Zusatzfrage: Ist es richtig oder können Sie nach Ihrem Kenntnisstand das bestätigen, dass die sogenannten russischen Investoren bisher seit Wochen keinen Kontakt mehr zur Geschäftsleitung der Wadan-Werft haben?
Ich rufe auf den Geschäftsbereich des Ministers für Landwirtschaft, Umwelt und Verbraucherschutz und hierzu bitte ich den Abgeordneten Professor Dr. Fritz Tack, Fraktion DIE LINKE, die Fragen 4 und 5 zu stellen.
4. Liegen der Landesregierung Erkenntnisse vor, ob Landwirtschaftsbetriebe bereits vor dem Verbot der Maissorte MON 810 die Aussaat begonnen hatten?
Sehr geehrter Herr Professor Tack, der Landesregierung liegen keine Erkenntnisse vor, dass gemäß Paragraf 16a, den kennen Sie, des Gentechnikgesetzes im Standortregister, und die hätten ja dort eingetragen werden müssen für das Anbaujahr 2009, bei den gemeldeten Maisflächen vor dem Verbot der Aussaat gentechnisch veränderter Maissorten, insbesondere des MON 810, die Aussaat erfolgte. Am 14.04.2009 – auch das ist, denke ich, in der Öffentlichkeit bekannt – wurde von der Bundesministerin Frau Aigner im Rahmen einer Pressekonferenz das Verbot des Anbaus von gentechnisch verändertem Mais auf der Basis des MONSANTO 810 ausgesprochen. Und ich selbst habe mehrfach die Bundesministerin aufgefordert, endlich eine klare Entscheidung zu treffen. Noch am selben Tage, also am 14.04.2009, wurden alle im Standortregister geführten potenziellen Anbauer in Mecklenburg-Vorpommern durch unser Ministerium darauf hingewiesen und schriftlich auf das Anbauverbot hingewiesen.
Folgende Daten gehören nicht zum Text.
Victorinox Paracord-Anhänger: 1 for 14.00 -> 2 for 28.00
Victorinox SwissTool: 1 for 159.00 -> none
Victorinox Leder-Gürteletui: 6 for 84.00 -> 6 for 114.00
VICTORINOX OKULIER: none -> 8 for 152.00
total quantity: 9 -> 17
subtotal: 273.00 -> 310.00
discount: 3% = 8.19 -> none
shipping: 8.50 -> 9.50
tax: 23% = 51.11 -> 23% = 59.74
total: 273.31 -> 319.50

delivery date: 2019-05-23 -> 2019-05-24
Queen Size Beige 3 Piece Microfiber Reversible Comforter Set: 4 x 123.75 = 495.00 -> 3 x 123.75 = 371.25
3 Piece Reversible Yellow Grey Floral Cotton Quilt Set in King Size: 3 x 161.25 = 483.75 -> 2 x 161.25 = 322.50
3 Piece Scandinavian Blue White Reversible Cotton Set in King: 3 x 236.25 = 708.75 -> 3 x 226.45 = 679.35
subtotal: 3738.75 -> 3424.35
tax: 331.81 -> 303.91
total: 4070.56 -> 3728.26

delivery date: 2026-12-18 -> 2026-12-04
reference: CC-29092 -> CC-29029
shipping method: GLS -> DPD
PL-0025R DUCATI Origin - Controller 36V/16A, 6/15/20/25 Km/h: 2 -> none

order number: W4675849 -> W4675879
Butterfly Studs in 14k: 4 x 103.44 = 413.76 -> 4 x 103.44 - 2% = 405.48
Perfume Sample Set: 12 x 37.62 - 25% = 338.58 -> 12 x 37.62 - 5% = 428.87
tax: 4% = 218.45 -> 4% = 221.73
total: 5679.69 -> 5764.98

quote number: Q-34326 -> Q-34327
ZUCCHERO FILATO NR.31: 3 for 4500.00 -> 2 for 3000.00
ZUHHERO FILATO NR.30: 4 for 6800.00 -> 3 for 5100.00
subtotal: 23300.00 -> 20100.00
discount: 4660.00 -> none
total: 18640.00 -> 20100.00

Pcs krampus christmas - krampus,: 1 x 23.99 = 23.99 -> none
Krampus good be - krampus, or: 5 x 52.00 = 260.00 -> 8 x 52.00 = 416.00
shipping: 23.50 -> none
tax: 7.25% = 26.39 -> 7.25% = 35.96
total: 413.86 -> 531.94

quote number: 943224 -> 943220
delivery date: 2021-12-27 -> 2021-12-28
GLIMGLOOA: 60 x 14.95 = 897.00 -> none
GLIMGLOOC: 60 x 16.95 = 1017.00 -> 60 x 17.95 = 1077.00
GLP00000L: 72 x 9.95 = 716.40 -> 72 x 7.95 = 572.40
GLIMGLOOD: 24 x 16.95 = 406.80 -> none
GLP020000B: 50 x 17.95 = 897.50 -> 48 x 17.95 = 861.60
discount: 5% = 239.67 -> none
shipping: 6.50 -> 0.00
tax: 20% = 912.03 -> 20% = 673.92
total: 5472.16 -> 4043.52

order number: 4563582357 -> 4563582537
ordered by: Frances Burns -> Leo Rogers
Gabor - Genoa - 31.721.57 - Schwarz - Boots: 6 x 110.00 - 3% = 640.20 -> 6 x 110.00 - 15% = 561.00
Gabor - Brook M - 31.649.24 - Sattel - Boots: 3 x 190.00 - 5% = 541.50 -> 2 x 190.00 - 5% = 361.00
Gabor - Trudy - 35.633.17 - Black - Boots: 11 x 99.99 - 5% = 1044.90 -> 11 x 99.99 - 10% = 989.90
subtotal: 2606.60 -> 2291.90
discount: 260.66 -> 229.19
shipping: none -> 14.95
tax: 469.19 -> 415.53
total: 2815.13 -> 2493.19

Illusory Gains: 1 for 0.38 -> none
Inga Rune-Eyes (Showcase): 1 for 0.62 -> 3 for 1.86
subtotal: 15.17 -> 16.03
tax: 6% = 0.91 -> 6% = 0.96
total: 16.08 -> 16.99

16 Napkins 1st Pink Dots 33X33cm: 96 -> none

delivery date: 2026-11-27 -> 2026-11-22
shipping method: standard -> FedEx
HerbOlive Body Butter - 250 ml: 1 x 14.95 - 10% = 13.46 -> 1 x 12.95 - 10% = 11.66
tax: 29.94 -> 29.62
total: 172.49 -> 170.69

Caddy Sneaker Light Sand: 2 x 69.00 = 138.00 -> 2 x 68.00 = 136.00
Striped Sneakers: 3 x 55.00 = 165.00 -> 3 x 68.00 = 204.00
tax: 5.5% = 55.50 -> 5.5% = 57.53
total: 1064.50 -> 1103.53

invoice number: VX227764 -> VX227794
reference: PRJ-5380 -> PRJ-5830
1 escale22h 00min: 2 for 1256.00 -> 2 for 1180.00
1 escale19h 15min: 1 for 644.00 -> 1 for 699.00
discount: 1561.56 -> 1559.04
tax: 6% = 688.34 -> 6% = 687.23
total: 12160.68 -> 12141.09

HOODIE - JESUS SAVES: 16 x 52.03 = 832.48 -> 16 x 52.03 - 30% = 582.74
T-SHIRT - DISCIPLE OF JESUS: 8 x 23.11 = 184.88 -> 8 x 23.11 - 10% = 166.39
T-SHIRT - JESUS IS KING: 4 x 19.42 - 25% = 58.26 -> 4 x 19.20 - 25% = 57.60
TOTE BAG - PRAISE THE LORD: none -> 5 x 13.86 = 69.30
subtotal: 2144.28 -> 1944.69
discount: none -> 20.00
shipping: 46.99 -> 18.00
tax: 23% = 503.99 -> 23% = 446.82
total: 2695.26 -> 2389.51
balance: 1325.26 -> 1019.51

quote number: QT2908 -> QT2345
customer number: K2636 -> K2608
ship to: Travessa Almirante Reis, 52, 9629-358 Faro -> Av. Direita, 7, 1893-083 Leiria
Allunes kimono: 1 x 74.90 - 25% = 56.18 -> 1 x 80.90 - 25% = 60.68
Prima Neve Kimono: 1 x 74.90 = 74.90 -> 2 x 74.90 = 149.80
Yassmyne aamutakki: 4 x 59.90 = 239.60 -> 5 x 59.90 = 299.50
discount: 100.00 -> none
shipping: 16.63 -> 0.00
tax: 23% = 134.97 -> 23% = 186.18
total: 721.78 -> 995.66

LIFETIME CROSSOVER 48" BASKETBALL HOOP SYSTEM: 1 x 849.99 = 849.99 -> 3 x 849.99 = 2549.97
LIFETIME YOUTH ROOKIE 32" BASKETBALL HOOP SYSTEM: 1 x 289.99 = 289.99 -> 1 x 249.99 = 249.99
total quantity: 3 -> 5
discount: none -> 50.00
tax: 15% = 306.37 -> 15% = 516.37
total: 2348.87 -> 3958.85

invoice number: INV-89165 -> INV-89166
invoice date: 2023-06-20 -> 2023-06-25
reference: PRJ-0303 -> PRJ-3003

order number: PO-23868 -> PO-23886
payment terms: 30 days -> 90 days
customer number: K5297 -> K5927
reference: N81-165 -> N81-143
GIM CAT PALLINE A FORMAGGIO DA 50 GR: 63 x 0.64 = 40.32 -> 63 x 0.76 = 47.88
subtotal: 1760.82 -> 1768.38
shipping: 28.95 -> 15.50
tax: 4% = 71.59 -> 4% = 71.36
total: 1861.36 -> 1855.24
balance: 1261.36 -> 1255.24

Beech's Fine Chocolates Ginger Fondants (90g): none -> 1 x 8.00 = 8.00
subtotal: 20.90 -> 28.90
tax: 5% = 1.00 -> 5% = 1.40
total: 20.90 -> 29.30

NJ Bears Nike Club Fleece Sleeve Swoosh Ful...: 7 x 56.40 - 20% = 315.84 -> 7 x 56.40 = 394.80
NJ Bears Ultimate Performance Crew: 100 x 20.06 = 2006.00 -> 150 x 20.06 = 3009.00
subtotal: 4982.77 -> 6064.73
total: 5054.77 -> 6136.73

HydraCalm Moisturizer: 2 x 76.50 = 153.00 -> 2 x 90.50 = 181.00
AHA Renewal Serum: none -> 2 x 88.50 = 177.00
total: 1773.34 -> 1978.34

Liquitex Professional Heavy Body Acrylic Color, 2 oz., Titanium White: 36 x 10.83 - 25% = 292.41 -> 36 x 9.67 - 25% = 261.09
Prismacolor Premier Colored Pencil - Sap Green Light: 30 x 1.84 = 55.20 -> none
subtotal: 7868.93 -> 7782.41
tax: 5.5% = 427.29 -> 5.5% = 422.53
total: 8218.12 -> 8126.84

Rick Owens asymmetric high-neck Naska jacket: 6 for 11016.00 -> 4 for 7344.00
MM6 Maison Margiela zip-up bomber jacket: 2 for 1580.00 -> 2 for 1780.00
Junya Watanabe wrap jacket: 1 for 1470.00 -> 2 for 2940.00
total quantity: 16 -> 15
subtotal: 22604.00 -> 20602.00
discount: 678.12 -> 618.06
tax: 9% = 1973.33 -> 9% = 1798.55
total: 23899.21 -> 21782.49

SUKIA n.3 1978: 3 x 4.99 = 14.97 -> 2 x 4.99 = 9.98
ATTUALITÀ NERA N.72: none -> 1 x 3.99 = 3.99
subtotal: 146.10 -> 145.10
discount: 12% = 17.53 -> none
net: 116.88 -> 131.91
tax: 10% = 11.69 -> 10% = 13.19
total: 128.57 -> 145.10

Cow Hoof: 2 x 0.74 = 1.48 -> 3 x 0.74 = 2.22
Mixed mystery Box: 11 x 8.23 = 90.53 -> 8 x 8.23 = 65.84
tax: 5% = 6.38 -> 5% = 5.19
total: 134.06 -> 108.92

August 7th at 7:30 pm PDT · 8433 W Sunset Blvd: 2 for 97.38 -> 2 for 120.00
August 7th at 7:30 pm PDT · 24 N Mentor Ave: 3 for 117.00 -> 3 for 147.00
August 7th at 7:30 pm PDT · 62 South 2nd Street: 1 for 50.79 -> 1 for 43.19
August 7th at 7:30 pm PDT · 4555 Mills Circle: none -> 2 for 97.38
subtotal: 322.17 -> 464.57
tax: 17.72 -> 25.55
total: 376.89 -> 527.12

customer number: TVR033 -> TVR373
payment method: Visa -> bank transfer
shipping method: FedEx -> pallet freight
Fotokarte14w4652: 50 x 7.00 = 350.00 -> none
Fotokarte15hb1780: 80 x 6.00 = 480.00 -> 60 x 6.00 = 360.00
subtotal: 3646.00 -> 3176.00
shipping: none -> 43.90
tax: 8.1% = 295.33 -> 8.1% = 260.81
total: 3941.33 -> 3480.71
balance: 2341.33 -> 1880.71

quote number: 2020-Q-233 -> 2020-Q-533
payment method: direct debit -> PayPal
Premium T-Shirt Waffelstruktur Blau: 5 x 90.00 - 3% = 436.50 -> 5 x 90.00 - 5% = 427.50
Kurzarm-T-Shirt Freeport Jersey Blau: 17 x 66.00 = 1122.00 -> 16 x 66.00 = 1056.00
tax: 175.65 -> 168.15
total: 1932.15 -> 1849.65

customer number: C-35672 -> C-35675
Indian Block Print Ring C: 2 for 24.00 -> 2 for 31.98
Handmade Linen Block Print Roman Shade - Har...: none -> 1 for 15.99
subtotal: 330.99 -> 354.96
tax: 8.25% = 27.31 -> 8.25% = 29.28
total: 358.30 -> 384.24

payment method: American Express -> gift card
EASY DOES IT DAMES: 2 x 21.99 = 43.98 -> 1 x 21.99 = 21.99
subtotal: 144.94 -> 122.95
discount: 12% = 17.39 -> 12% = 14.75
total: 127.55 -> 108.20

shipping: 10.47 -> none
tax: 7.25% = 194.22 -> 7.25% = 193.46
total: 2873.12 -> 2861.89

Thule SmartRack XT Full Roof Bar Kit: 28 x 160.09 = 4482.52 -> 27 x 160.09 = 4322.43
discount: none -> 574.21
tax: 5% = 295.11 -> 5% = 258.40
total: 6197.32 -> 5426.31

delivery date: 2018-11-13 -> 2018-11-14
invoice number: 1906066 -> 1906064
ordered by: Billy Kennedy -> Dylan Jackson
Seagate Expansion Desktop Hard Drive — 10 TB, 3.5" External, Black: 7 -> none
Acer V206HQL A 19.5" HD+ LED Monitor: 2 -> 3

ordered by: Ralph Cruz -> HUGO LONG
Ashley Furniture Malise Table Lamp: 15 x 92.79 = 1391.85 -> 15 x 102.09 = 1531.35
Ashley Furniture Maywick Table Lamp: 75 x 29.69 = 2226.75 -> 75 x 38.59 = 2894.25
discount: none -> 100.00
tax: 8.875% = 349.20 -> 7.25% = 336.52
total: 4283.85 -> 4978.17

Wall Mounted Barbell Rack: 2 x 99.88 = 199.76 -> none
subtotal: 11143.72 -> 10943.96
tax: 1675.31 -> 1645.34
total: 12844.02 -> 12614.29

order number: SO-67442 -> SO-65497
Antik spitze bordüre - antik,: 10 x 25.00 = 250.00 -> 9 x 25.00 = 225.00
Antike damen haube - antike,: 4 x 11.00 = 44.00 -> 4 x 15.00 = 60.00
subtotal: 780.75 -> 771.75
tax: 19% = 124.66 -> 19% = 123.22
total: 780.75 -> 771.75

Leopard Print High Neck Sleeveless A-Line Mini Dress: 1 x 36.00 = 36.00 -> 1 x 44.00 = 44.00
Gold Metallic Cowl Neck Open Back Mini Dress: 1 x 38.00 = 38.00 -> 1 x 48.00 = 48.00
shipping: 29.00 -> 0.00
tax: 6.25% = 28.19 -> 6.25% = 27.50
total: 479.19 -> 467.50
5. Wie kontrolliert die Landesregierung, ob die im Vorjahr mit MON 810 bestellten Flächen in diesem Jahr gemäß der Genpflanzenerzeugungs-Verordnung nicht mit Mais bestellt werden, und welche Ausnahmeregelungen gibt es?
Also grundsätzlich – ich denke, das ist dem Hohen Hause auch bekannt – wird die Zulassung durch den Bund vorgenommen. Das heißt, wir haben tatsächlich darauf keinen Einfluss, wir können nur unsere Hinweise geben. Und was die Frage und die Beantwortung anbetrifft, ist es so, die besagten Flächen, das heißt also Flächen, die in der Vergangenheit mit dem MONSANTO-810-Konstrukt bebaut waren, werden durch das LAF, also das Landesamt für Lebensmittel, Landwirtschaft und Fischerei, kontrolliert. Dabei wird vor Ort anhand eines Inspektionsprotokolls insbesondere kontrolliert, ob die Flurstücke den Angaben laut dem Standortregister, wo das auch gemeldet war, entsprechen, und ob auf diesen Flächen gegebenenfalls Durchwuchsmais tatsächlich vorhanden ist. Darüber hinaus werden durchgeführte Pflegemaßnahmen in der Kultur nach dem Anbau von gentechnisch verändertem Mais protokolliert.
Zum zweiten Teil: Gemäß Genflanzen-Erzeugungsverordnung darf eine Genmaisanbaufläche frühestens im zweiten auf die Ernte folgenden Jahr nicht mit gentechnisch verändertem Mais bestellt werden. Nach dem Anbauverbot von Mais der Linie MONSANTO 810 wurde daher zur Vermeidung unverschuldeter Härtefälle drei Landwirten eine Ausnahmegenehmigung erteilt, damit sie ihre Lieferverträge insbesondere gegenüber den Betreibern von Biogas erfüllen konnten. Die Landwirte dürfen entgegen den Vorgaben des Gentechnikpflanzenerzeugungsgesetzes und deren Verordnung bereits in diesem Jahr auf den betroffenen Flurstücken konventionellen Mais anbauen.